The Tarzan Method by Casey Neistat
In the jungle Tarzan can’t get from A-B directly, that vine simply doesn’t exist. Instead he has to swing from side to side getting there gradually. When beginning any creative project, you dream of a seamless progression from conception to completion, but just like Tarzan discovered its rarely this simple! Along the way you’ll discover hurdles and challenges that will make you completely reconsider what you’re making. The beauty of the Tarzan method is being open minded, because those unknowns along the way are where you really find out what your true goals and aspirations are.
To give this all a little context, I want to talk about how our own game Fallen came to be. In October 2014 we all met on an incubator scheme called Gameshub. The programme is a free course to help creative individuals get into the games industry, regardless of their experience. For example, I’d never made a game before I joined! As a team of fresh faced graduates we grabbed this opportunity with both hands hoping to absorb as much knowledge as possible. After swiftly deciding on the style of game we wanted to make (arcade/mobile), we brainstormed and got talking about super simple children’s toys, such as a block and hole game. So we ran with this concept, and Scott built a demo in Stencyl (top left below).
As we began to push the concept further, we never really stopped to think about the context of our game. Who was playing it, where they were playing it? When we did, well it changed everything. You see Fallen is a time killing game, its something you play on a train to work or sat on the toilet. Initially we’d envisaged Fallen on a tablet, in landscape. In all these scenarios you’re far more likely to pull a phone out your pocket than an iPad out your bag. But then it struck us, it’s a game called FALLEN, where stuff FALLS, and we hadn’t thought about doing it in portrait?! This was a far better use of screen space, and fundamentally it just made way more sense for the game mechanic!
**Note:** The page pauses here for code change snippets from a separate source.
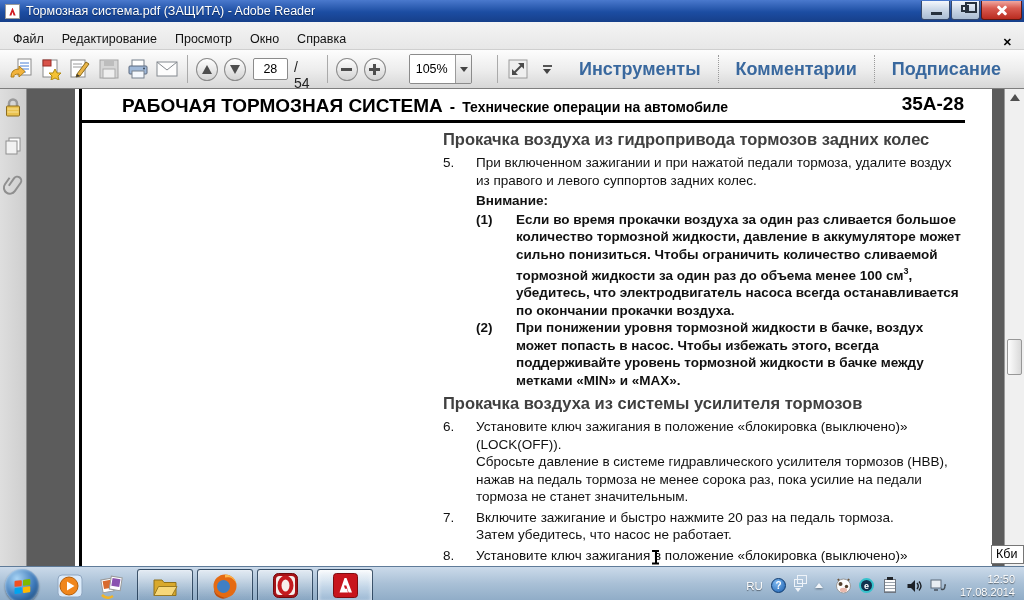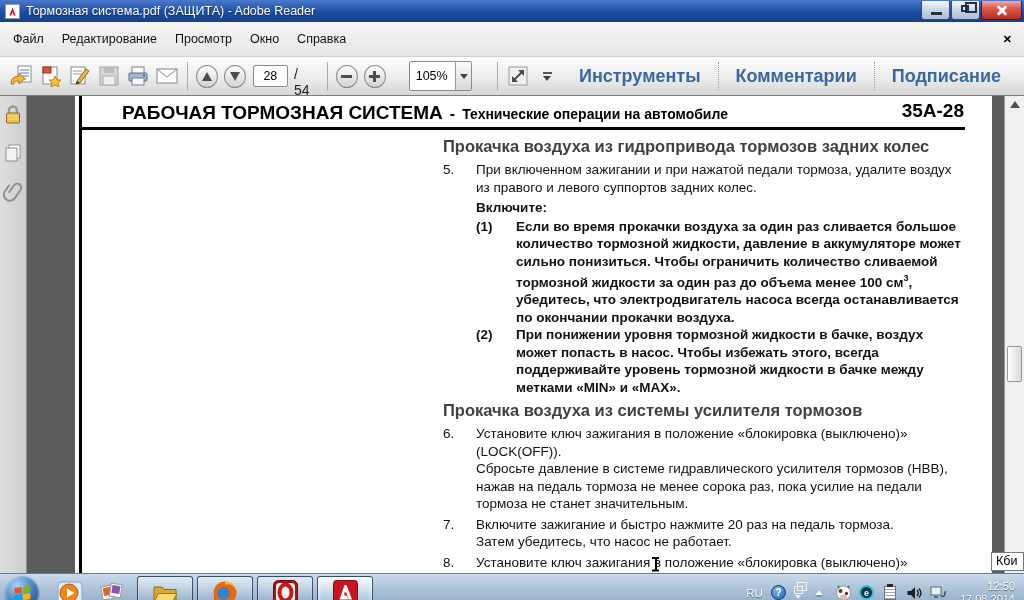--- a/index.html
+++ b/index.html
@@ -29,7 +29,7 @@
   .g-x::after  { transform:rotate(-45deg); }
 
   
-  .menubar { height:35px; background:linear-gradient(#f4f4f4,#e7e7e7); display:flex; align-items:center;
+  .menubar { height:28px; background:linear-gradient(#f4f4f4,#e7e7e7); display:flex; align-items:flex-end;
     font-size:12.5px; color:#111; padding-left:4px; border-bottom:1px solid #cfcfcf; }
   .menu-item { padding:3px 9px; cursor:default; }
   .menubar .mclose { margin-left:auto; padding-right:12px; font-size:11px; font-weight:bold; color:#000; }

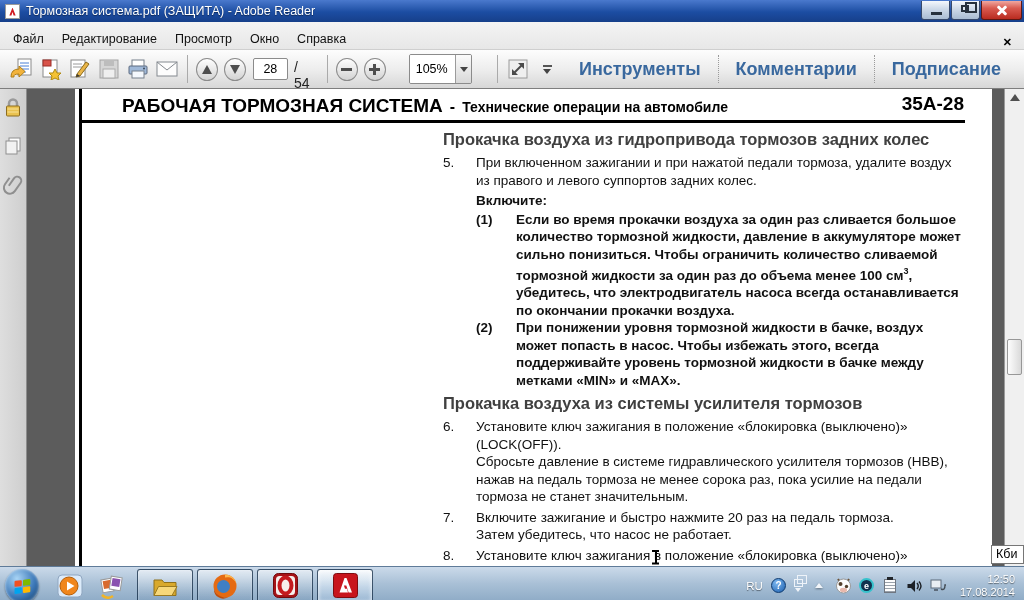--- a/index.html
+++ b/index.html
@@ -314,7 +314,7 @@
           </div>
 
           <div class="warn">
-            <div class="warn-label">Включите:</div>
+            <div class="warn-label">Внимание:</div>
             <div class="wrow">
               <span class="wnum">(1)</span>
               <span class="wtext"><span>Если во время прокачки воздуха за один раз сливается большое количество тормозной жидкости, давление в аккумуляторе может сильно понизиться. Чтобы ограничить количество сливаемой тормозной жидкости за один раз до объема менее 100 см</span><sup>3</sup><span>, убедитесь, что электродвигатель насоса всегда останавливается по окончании прокачки воздуха.</span></span>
So if we go back to that poster from before, we had to go back to go right back to the design stage and then move forwards again. Yes it was a big step backwards, but it was going to make for a far better experience, and putting Fallen on a phone rather than a tablet made far more sense for the demographic we’re trying to hit.
I heard a fantastic quote recently, don’t be afraid to take a step back so you can take a bigger jump forwards.